What the task asks: Would you please copy every line below that includes the string "heading"?

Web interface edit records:
━━━━━━━━

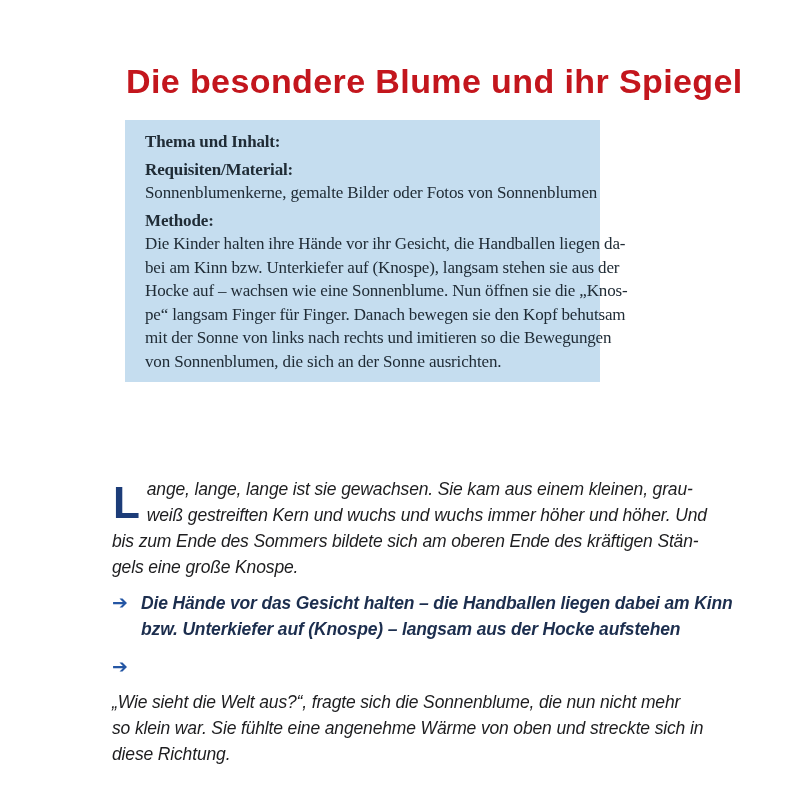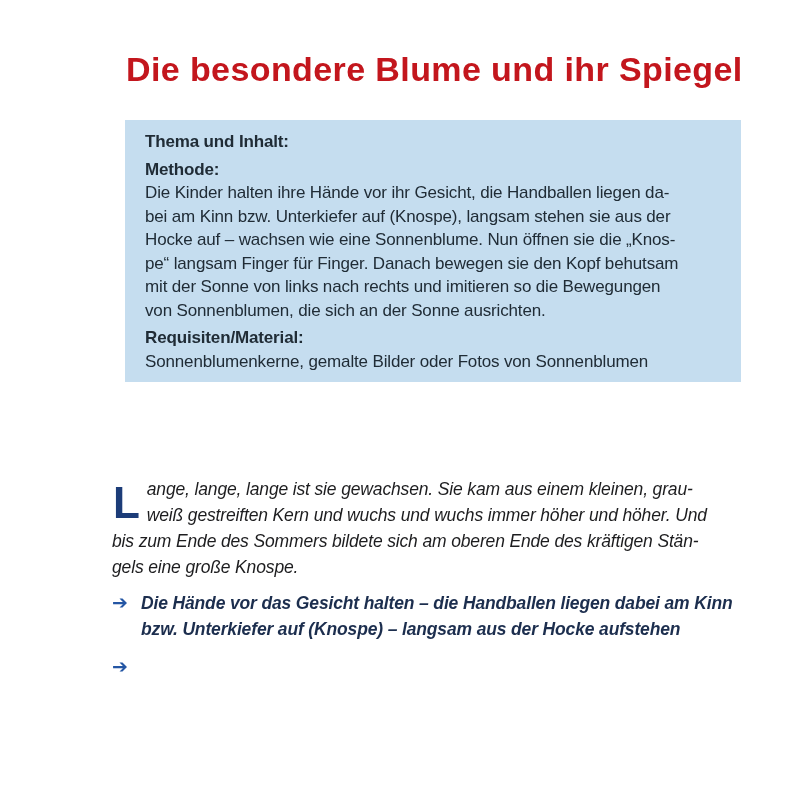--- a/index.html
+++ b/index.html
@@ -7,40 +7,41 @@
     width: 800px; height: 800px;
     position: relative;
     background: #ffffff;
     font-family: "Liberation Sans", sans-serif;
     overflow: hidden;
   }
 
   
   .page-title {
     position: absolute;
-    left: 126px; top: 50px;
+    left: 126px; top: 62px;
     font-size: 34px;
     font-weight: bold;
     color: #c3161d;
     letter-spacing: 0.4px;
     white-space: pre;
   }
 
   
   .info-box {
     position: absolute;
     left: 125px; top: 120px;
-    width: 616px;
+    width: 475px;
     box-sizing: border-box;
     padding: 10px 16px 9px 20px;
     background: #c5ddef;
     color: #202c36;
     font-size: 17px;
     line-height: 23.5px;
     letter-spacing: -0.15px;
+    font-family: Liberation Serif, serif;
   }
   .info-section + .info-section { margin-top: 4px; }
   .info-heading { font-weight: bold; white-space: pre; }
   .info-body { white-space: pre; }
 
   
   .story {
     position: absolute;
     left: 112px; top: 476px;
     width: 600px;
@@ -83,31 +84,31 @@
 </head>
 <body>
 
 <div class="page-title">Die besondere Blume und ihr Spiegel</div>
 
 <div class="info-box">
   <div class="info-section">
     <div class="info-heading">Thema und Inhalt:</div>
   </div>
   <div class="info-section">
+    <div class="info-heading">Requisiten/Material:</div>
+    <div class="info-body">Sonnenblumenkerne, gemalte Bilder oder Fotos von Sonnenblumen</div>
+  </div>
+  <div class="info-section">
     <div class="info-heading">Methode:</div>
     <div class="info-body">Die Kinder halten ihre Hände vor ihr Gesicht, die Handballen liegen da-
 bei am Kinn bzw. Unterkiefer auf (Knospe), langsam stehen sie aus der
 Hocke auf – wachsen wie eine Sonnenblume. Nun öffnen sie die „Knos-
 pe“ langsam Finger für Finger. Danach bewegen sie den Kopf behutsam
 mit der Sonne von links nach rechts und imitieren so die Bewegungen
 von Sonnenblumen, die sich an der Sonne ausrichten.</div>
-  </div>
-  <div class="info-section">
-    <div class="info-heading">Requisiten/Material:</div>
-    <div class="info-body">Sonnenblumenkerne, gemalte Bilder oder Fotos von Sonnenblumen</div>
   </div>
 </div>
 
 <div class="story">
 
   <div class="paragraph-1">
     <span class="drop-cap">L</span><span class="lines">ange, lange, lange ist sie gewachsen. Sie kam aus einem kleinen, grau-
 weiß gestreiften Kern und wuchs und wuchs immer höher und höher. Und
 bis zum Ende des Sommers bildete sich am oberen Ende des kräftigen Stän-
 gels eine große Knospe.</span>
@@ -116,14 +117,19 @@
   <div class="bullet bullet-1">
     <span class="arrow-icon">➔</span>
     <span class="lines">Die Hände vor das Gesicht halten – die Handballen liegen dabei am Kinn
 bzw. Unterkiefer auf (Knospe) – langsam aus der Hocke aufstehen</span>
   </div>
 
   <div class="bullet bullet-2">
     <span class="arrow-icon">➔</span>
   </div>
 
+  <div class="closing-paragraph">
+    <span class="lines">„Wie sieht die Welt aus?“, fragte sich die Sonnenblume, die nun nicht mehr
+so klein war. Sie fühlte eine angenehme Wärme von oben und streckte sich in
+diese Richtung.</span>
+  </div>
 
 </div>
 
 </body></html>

━━━━━━━━

Problem solution:
   .info-heading { font-weight: bold; white-space: pre; }
     <div class="info-heading">Thema und Inhalt:</div>
+    <div class="info-heading">Requisiten/Material:</div>
     <div class="info-heading">Methode:</div>
-    <div class="info-heading">Requisiten/Material:</div>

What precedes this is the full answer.